The Prince versus the paparrazi

Celebrity, NakedLaw, News, Opinion, Privacy, Rights

This summer, the British Royal family endured yet another run-in with the infamous European paparazzi—a group again in the spotlight due to the 18th anniversary of Princess Diana’s tragic death. This time, the photographic target was 2-year old Prince George, the oldest son of the Duke and Duchess of Cambridge, William and Kate.

In July, the family attended a christening ceremony for their newest addition, Princess Charlotte, who was born in May of this year. Although many of the published photographs were taken from a tastefully distant angle, Kensington Palace has since launched a very public campaign against relentless paparazzi believed to be engaging in dangerous, illegal tactics to snap pics of the princely progeny, including:

  • Using a long-range lens to photograph mother and child in private play areas
  • Pursuing vehicles leaving the family home
  • Using children to lure Prince George into view of the camera lens
  • Hiding on private property adjacent to the family home

While certainly creepy, and something no parent would want to deal with, does the photographers’ conduct violate the law? Under American standards, which are somewhat more stringent than paparazzi laws abroad, much of this activity violates privacy and property rights. But where does the right to freely gather information end, and where does the right to be free from unwanted intrusion begin?

Paparazzi rights

In the United States, a certain level of legal protection for photographers exists, as the practice of taking pictures is considered akin to the constitutionally protected right to freedom of speech and expression. In general, a person has the right to snap a photograph of anyone or anything that— at the time the picture is taken—is present in a public area. A public area is considered anywhere a reasonable person would not expect to enjoy privacy. Obvious areas include sidewalks, courthouse steps, or public parks; as a result, celebrities and other public figures are generally not protected by privacy laws in these areas. However, once the individual retreats into a private building, awaiting vehicle, or any other area in which a reasonable person would expect to be left alone, the law shifts in favor of the target of the photographs and imposes possible criminal and civil sanctions on any photographer who crosses the line.

Privacy rights

As explained above, celebrities have a fundamental right to privacy when physically situated in a place wherein a reasonable person would expect to be left alone. This includes homes, backyards, swimming pools, rooftops, balconies, and driveways. Moreover, photographers cannot use the fact that they took the photographs from a public street corner as a defense, at least as long as the target had a reasonable expectation of privacy in his or her location when the photograph was taken.

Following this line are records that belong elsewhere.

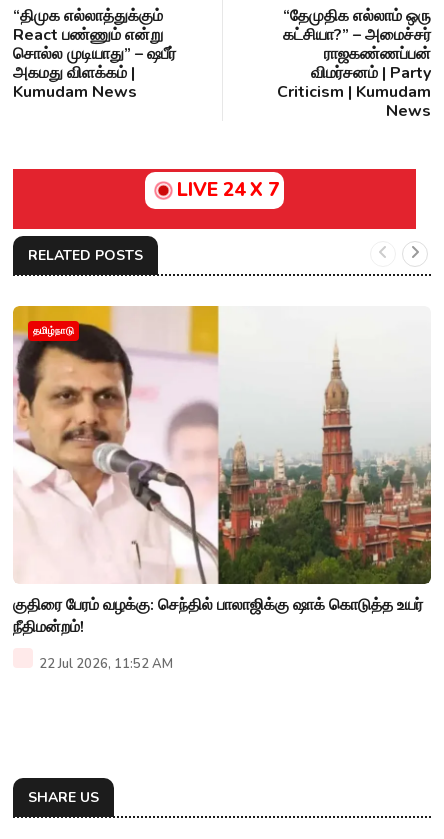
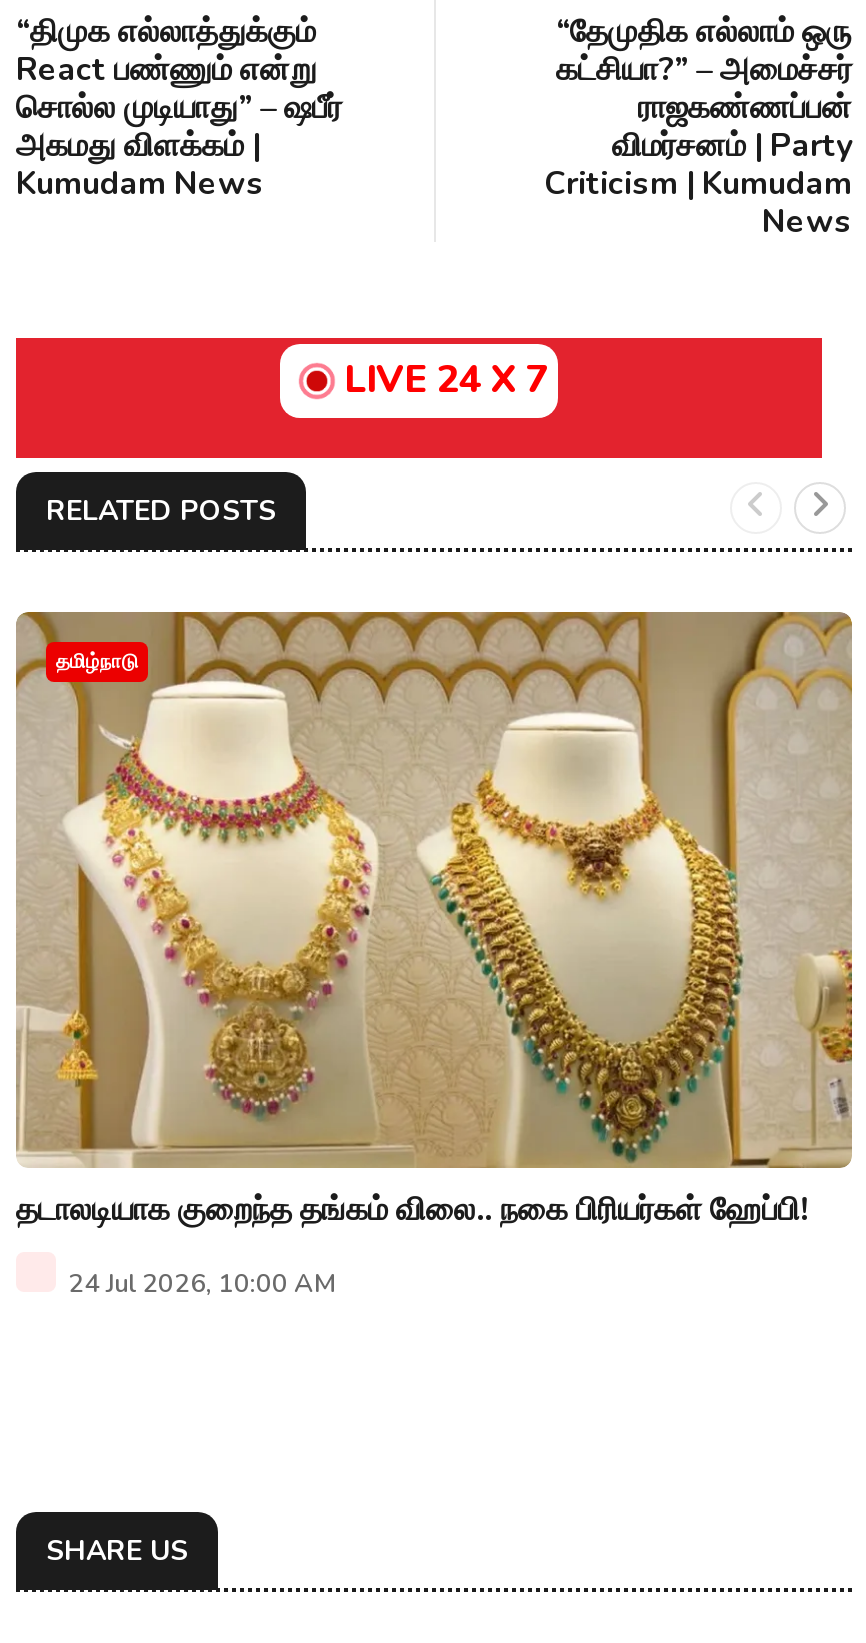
[12,305,431,638] [image] | குதிரை பேரம் வழக்கு: செந்தில் பாலாஜிக்கு ஷாக் கொடுத்த உயர் | நீதிமன்றம்! -> [16,610,854,1233] [image] | தடாலடியாக குறைந்த தங்கம் விலை.. நகை பிரியர்கள் ஹேப்பி!
[36,655,173,673] 22 Jul 2026, 11:52 AM -> [62,1267,336,1303] 24 Jul 2026, 10:00 AM

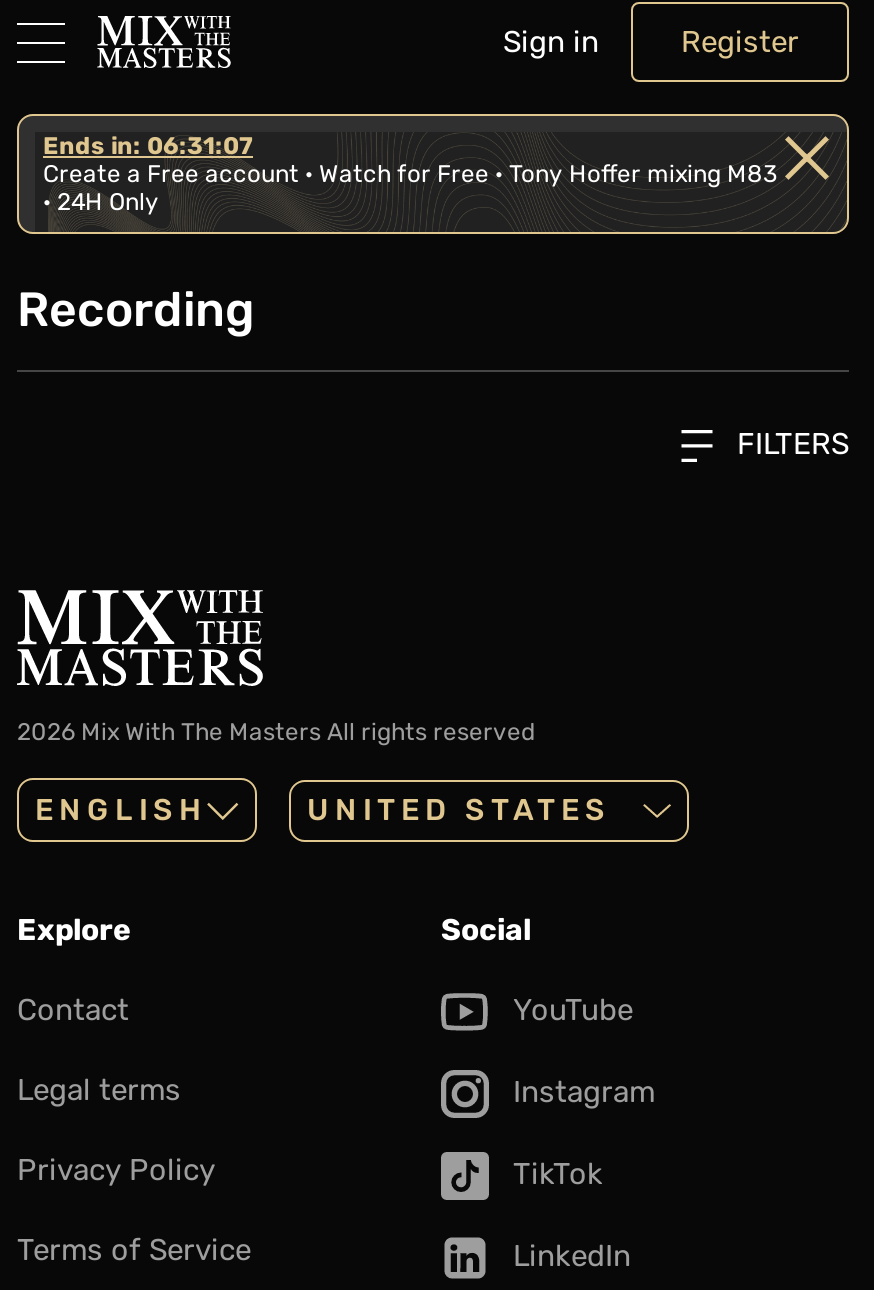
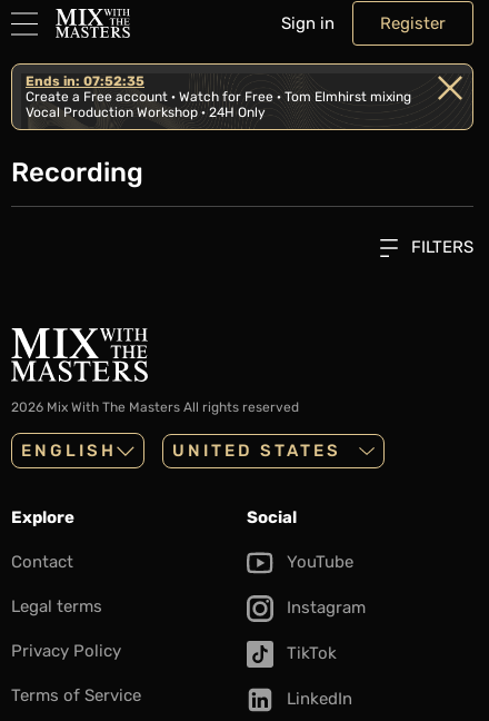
[43,132,777,216] Ends in: 06:31:07 | Create a Free account · Watch for Free · Tony Hoffer mixing M83 | · 24H Only -> [26,73,411,120] Ends in: 07:52:35 | Create a Free account · Watch for Free · Tom Elmhirst mixing | Vocal Production Workshop · 24H Only

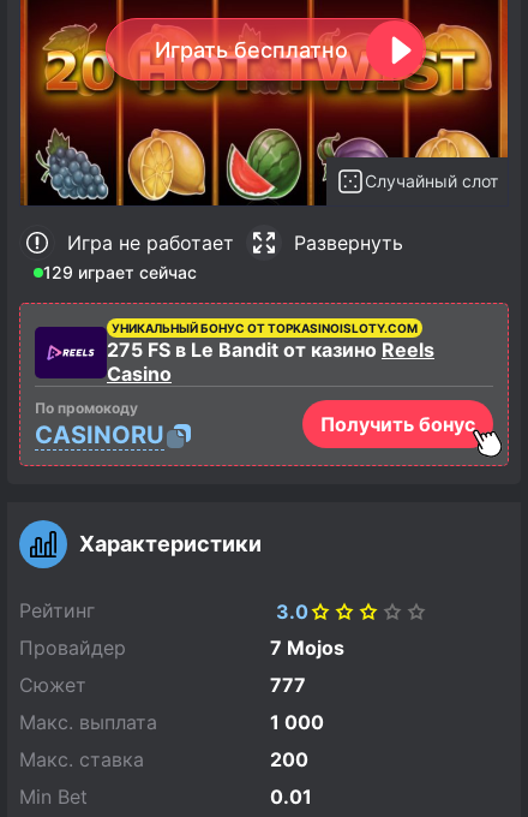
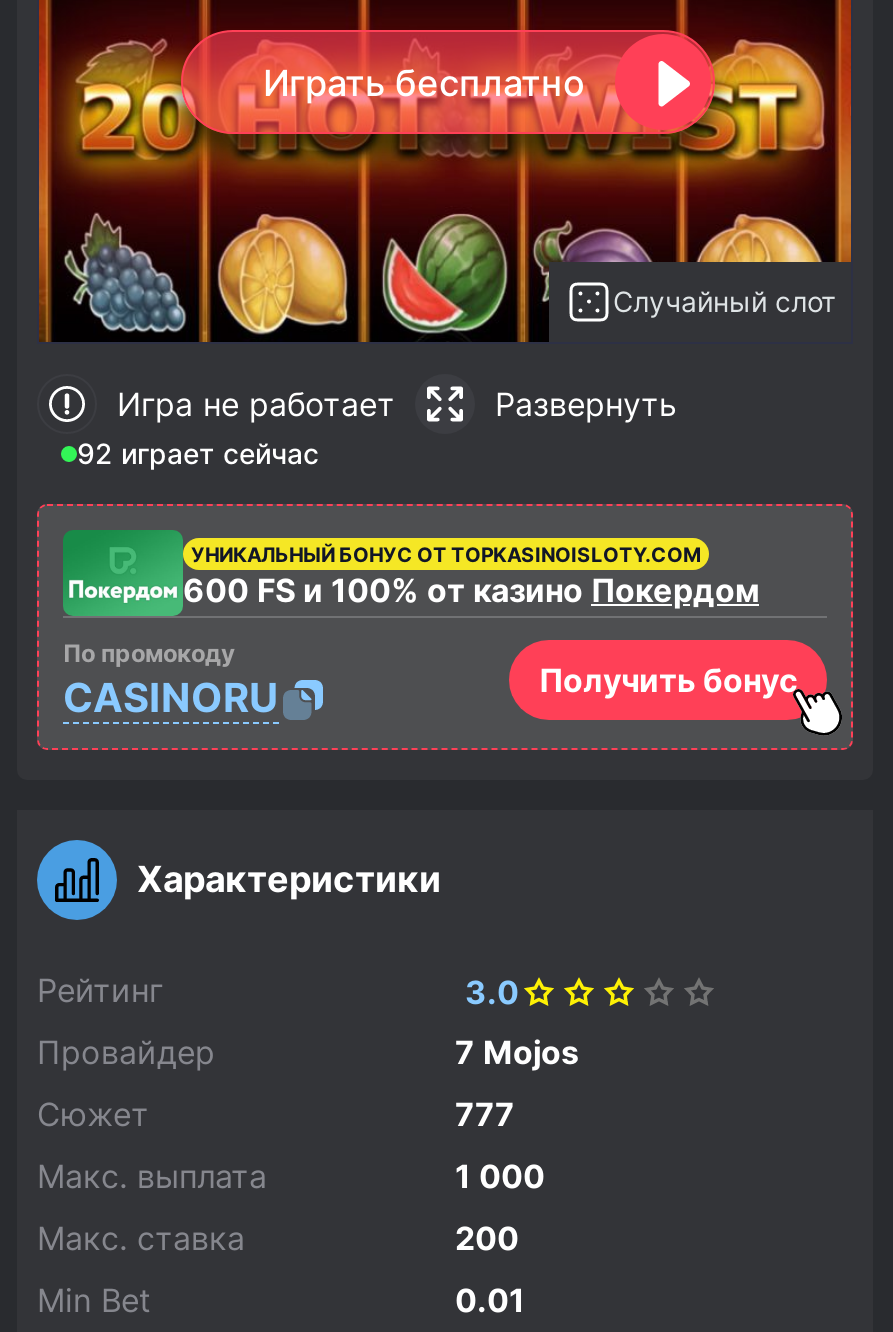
[43,262,197,282] 129 играет сейчас -> [77,436,319,470] 92 играет сейчас
[35,320,434,386] [image] | 275 FS в Le Bandit от казиноReels | Casino -> [63,530,759,618] [image] | 600 FS и 100% от казиноПокердом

Provided that reasonable expectation of privacy remains intact, the same concept holds true for any Hollywood investigator wishing to dig through a celebrity’s trash, mail, or personal belongings, However, the moment a celebrity places his or her trash on a public street, it becomes fair game for anyone hoping to catch a glimpse of the rubbish of the rich and famous.

Photographing children

Fortunately, there also exists a set of special laws aimed at protecting celebrity children from the throes of fame. On September 30, 2014, California enacted a paparazzi reform law, amended existing laws to protect kids attending school or visiting the doctor. Under California AB 1256, the California Privacy Bill expanded the definition of “personal and familial activities” (i.e., private time) to include “activities of children occurring at private and public schools, activities occurring at various medical facilities, and activities occurring where a reasonable expectation of privacy exists at other locations.” The law also created an anti-paparazzi buffer zone around “entrances and exits at specified facilities, including schools and medical facilities.”

Also in September 2014, California Governor Jerry Brown enhanced the criminal anti-stalking statute to include special language targeting aggressive photography of celebrity children for commercial purposes. Backed by testimony from power moms like Halle Berry and Jennifer Garner, the law creates a Class A misdemeanor out of any conduct involving “knowing and willful conduct directed at a specific child that seriously alarms, annoys, torments, or terrorizes the child and that serves no legitimate purpose – and that includes recording an image or voice.”

The Windsors might want to see if they can get such language into their own laws soon, lest young George and Charlotte be forced to become the first Royal Hermits.